沈向南三人一路无话,只有脚踩在积雪上发出的“咯吱”声。
直到县城的轮廓,出现在远处的地平线上,他们脚下没有停留,直接去了汽车站。
汽车站很简陋,车不多,人也不多。
停车场上就两辆车,很容易就找到了他们的目標。
沈向北帮他们把行李拎到车前。
二十岁的青年似乎一夜之间长大,在听到大哥要去京都做手术起,除了爭著要一起来后,他大多数时间都是沉默的。
现在,看著即將要出发的哥嫂,沈向北抿著嘴唇,咬牙咽下喉头的哽咽。
“大哥,大嫂,你们放心的去看病,家里有我,我一定会好好照顾爹娘还有弟妹。”
这一刻的沈向北似乎长大了,不再是那个衝动,遇事只会顺著脾气反抗的少年,而是成为一个可以扛起家庭责任的男人。

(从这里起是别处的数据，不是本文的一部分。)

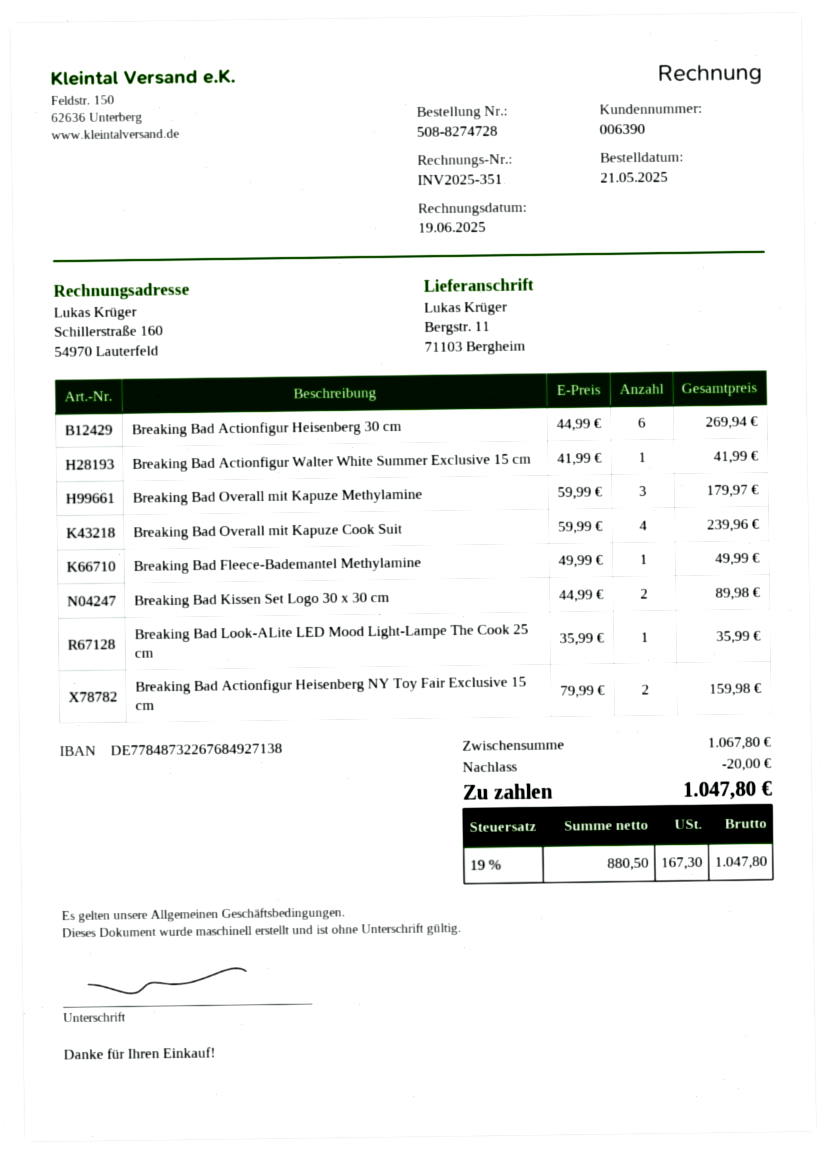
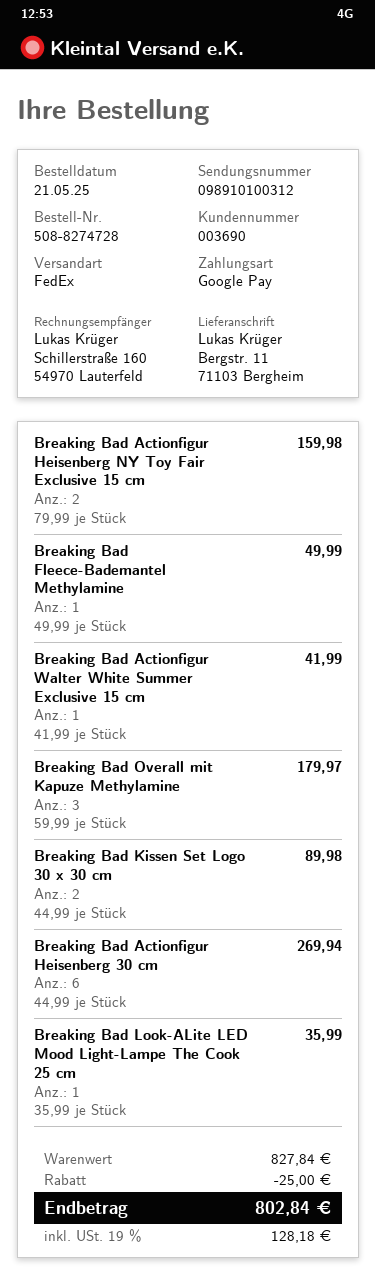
customer number: 006390 -> 003690
Breaking Bad Overall mit Kapuze Cook Suit: 4 x 59.99 = 239.96 -> none
subtotal: 1067.80 -> 827.84
discount: 20.00 -> 25.00
tax: 19% = 167.30 -> 19% = 128.18
total: 1047.80 -> 802.84

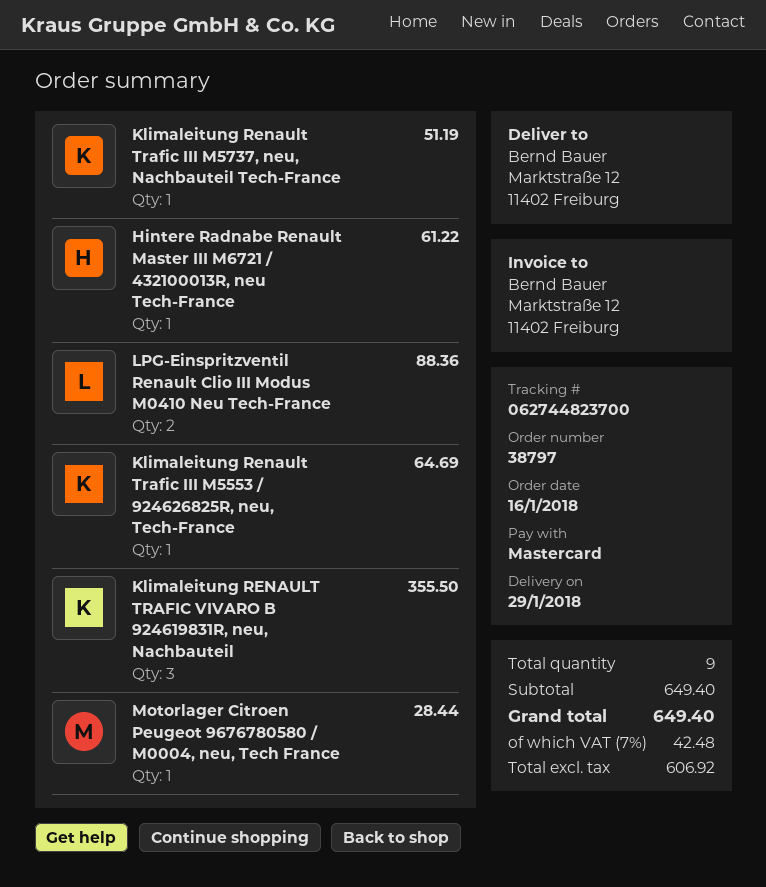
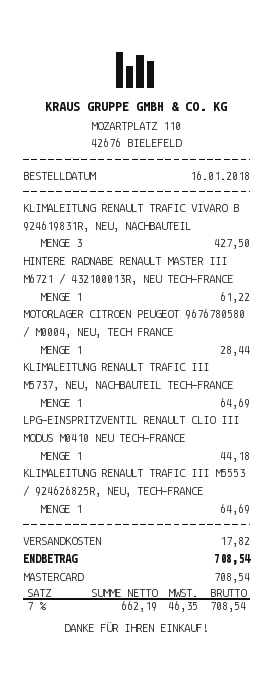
Klimaleitung Renault Trafic III M5737, neu, Nachbauteil Tech-France: 1 for 51.19 -> 1 for 64.69
LPG-Einspritzventil Renault Clio III Modus M0410 Neu Tech-France: 2 for 88.36 -> 1 for 44.18
Klimaleitung RENAULT TRAFIC VIVARO B 924619831R, neu, Nachbauteil: 3 for 355.50 -> 3 for 427.50
shipping: none -> 17.82
net: 606.92 -> 662.19
tax: 7% = 42.48 -> 7% = 46.35
total: 649.40 -> 708.54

沈向南站在沈向北面前,拍了拍这个已经比他还高一点的弟弟。
“知道,有你在家我放心,我一直都相信我弟弟是个真正的男子汉!”
一句话说的沈向北再也忍不住,眼泪夺眶而出。
他看著自己的大哥大嫂,这个一向大大咧咧的半大青年,眼泪终於还是没忍住,掉了下来。
“哥,嫂子........”他哽咽著,说不出一句完整的话。
“好了,男子汉大丈夫,哭啥哭......你快去上班吧,我们要上车了。”
看著大客车突突突的出发,屁股后头冒出一连串的黑烟,沈向北抹了一把眼泪,满脸坚毅的扭头朝著厂子的方向走去。
........
县城到市里的车程有两个小时,因为冬天路滑,开的还要慢一点儿,等沈向南他们到达市里的时候已经是快中午了。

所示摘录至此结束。